Morto il padre, come da copione, Cenerentola viene defraudata di tutti i suoi averi e segregata in uno sgabuzzino buio e angusto da dove sente scorrere la vita quotidiana delle tre arpie.

Maria Cristina Costa in Le principesse di Emma

Ma quando il principe di Barcellona Pozzo di Gotto cerca moglie, le sorellastre smettono di guardare la tv e scappano in bagno a prepararsi, mentre Cenerentola balla con la scopa.
Come nella fiaba classica, anche Cenerentola, grazie all’aiuto della fata Smemorina, andrà al ballo del principe, trovandolo nella disperazione per la qualità delle pretendenti: «Sugnu un povero principe meschino! Mai troverò la moglie giusta per me. Tutte larie e antipatiche sunnu. Com’haiu a fari».
La protagonista viene “umanizzata” rispetto alla versione della fiaba di Perrault o del classico film Disney, infatti prende una storta scendendo dalla carrozza.
Il finale è come nella storia: il principe e Cenerentola ballano insieme (un tango in questo caso), lui la ritrova per mezzo della scarpetta, si sposano e vivono per sempre felici e contenti.
Sorte diversa spetta alla matrigna e alle sorellastre che sono trasformate dalla fata Smemorina in mastino napoletano, la matrigna, in due zecche, le sorellastre.
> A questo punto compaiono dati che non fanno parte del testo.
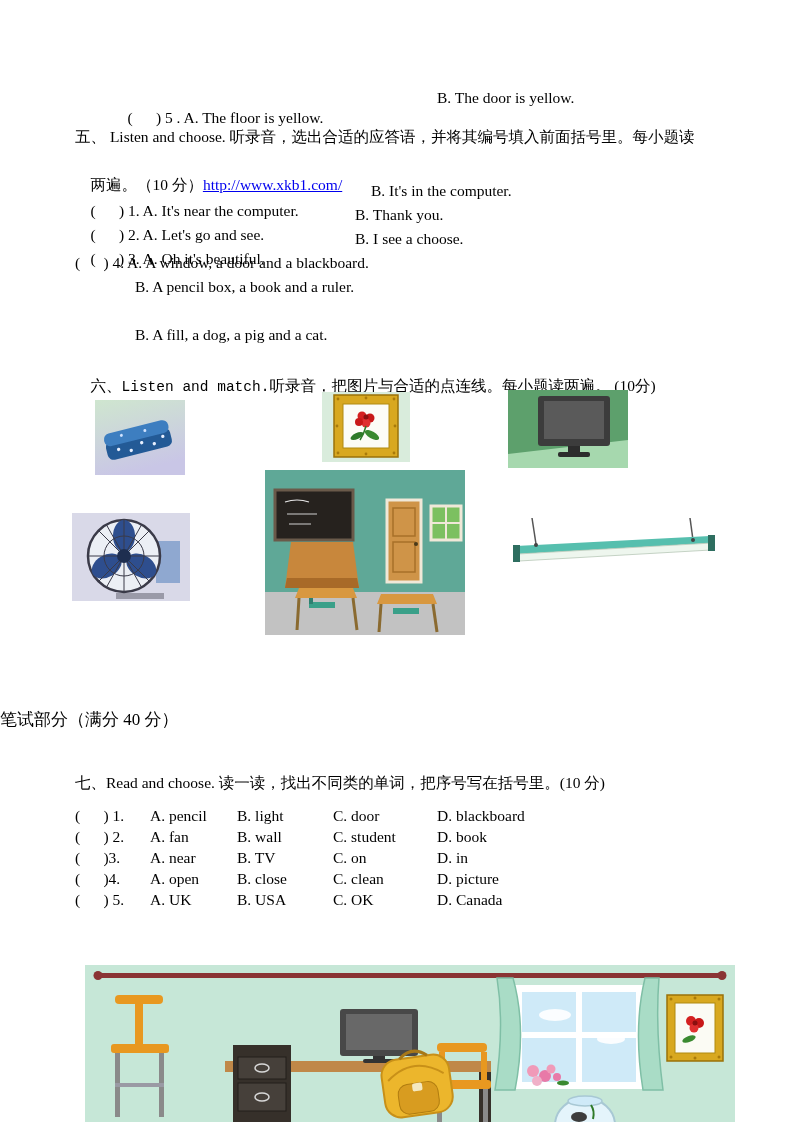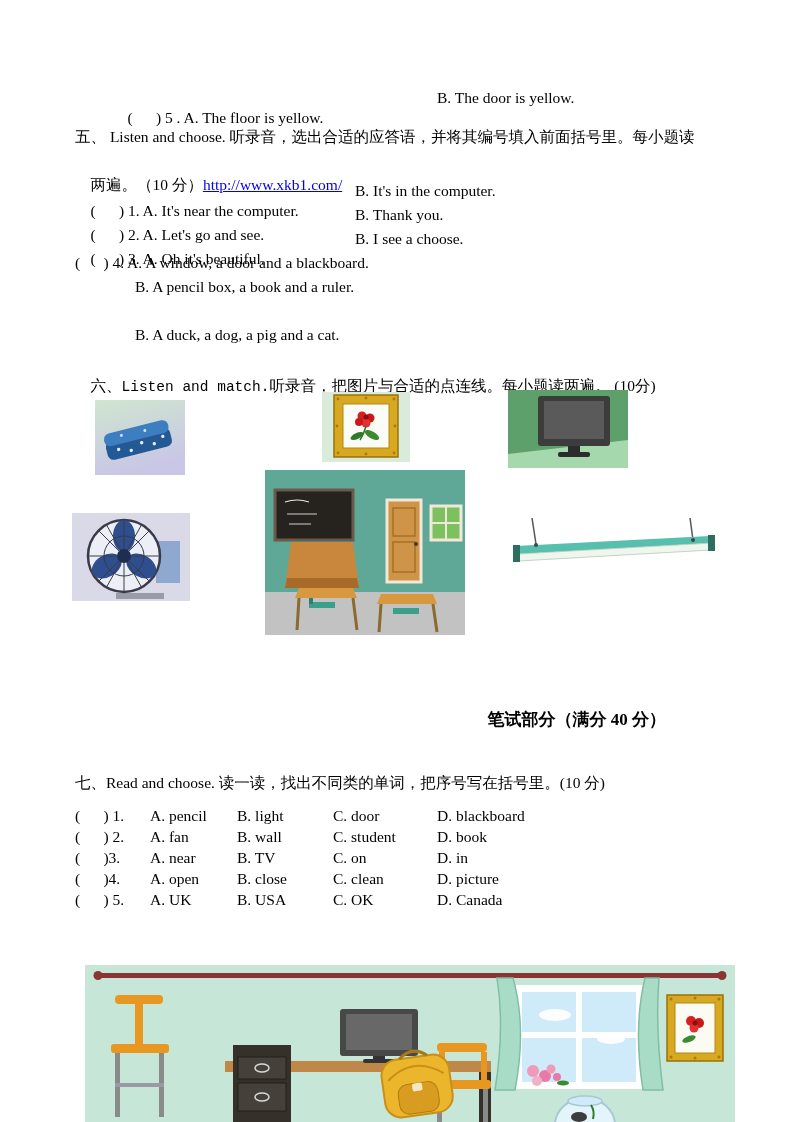--- a/index.html
+++ b/index.html
@@ -40,7 +40,7 @@
 
   <div class="line" style="top:181px; left:75px; width:620px;">
     <span class="pre">(      ) 1. A. It's near the computer.</span>
-    <span class="babs" style="left:280px;">B. It's in the computer.</span>
+    <span class="babs" style="left:296px;">B. It's in the computer.</span>
   </div>
   <div class="line" style="top:205px; left:75px; width:620px;">
     <span class="pre">(      ) 2. A. Let's go and see.</span>

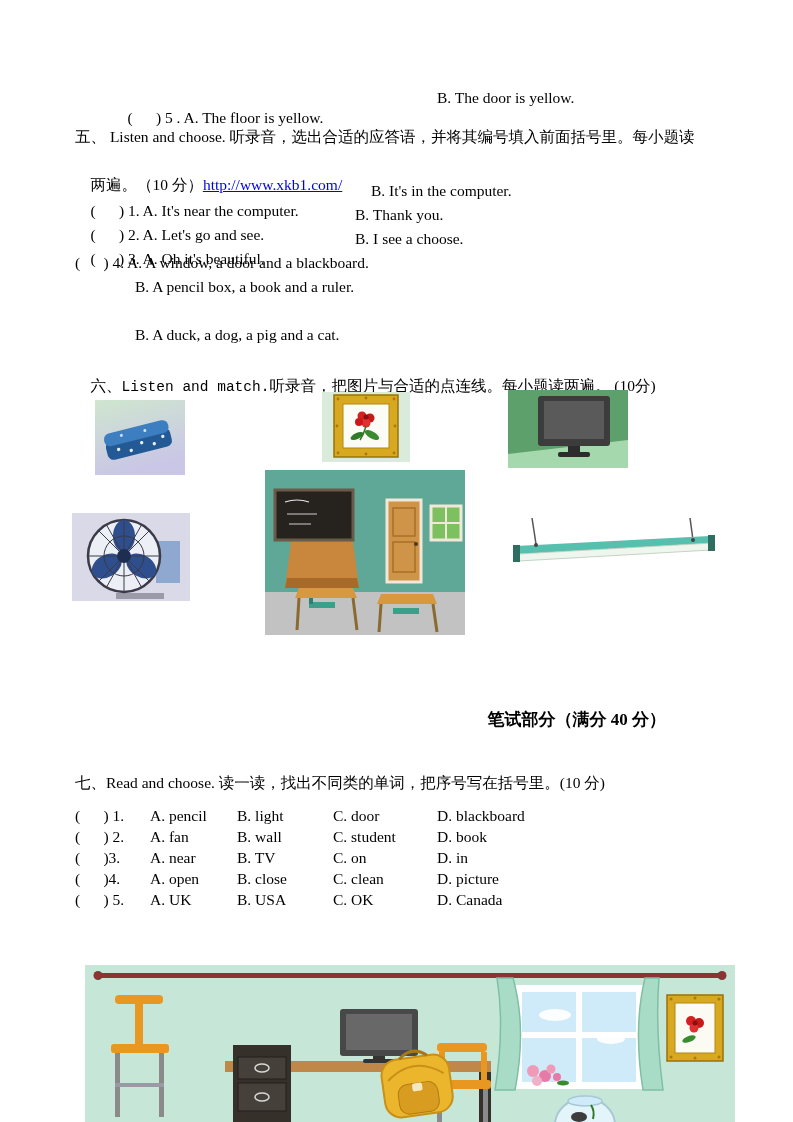--- a/index.html
+++ b/index.html
@@ -52,7 +52,7 @@
   </div>
   <div class="line" style="top:253px; left:75px;">(      ) 4. A. A window, a door and a blackboard.</div>
   <div class="line" style="top:277px; left:135px;">B. A pencil box, a book and a ruler.</div>
-  <div class="line" style="top:325px; left:135px;">B. A duck, a dog, a pig and a cat.</div>
+  <div class="line" style="top:325px; left:135px;">B. A fill, a dog, a pig and a cat.</div>
 
   <div class="line" style="top:356px; left:75px;">
     <span class="pre">六、</span><span class="pre mono">Listen and match.</span><span class="pre">听录音，把图片与合适的点连线。每小题读两遍。 (10分)</span>

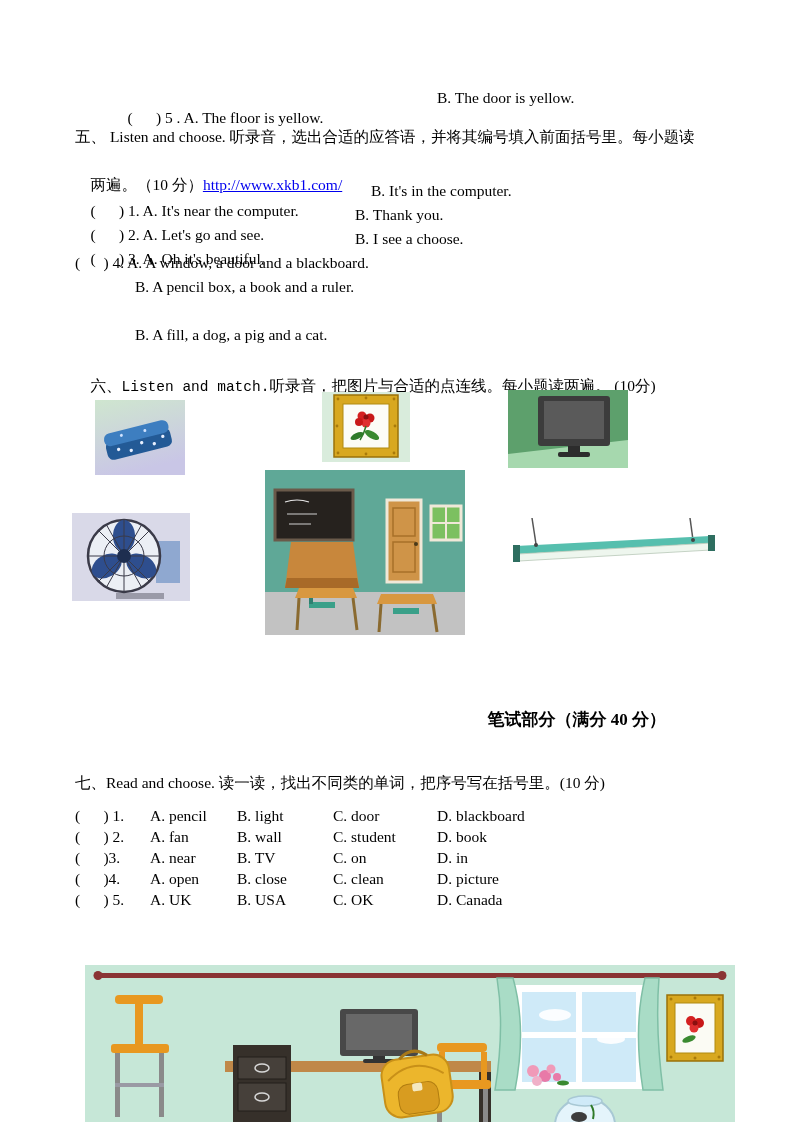--- a/index.html
+++ b/index.html
@@ -15,8 +15,8 @@
   .link { color:#0000EE; text-decoration:underline;margin-top:36px; }
   .mono { font-family:"Liberation Mono","DejaVu Sans Mono",monospace; font-size:14.5px; }
   .heading-center {
-    position:absolute; left:0; width:666px; text-align:right;
-    font-weight:bold; font-size:17px;
+    position:absolute; left:0; width:666px; text-align:left;
+    font-weight:normal; font-size:17px;
   }
   .cell { position:absolute; top:0; white-space:pre; }
   .c0 { left:0; } .c1 { left:75px; } .c2 { left:162px; } .c3 { left:258px; } .c4 { left:362px; }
Maria Cristina Costa in Le principesse di Emma

 

In conclusione
Queste fiabe di Emma Dante riportano le principesse su un piano “reale”, comune e quotidiano: Cenerentola è una “come noi”, che inciampa e si imbarazza; i nani di Biancaneve sono persone comuni, a volte poco eleganti; il principe azzurro di Rosaspina non è più quell’essere perfetto che arriva a dorso di un cavallo bianco per salvare la donzella in difficoltà, ma è una giovane ragazza in sella ad una motocicletta.

Emma Dante ribalta le situazioni classiche, per riproporle ai nostri occhi in nuove vesti.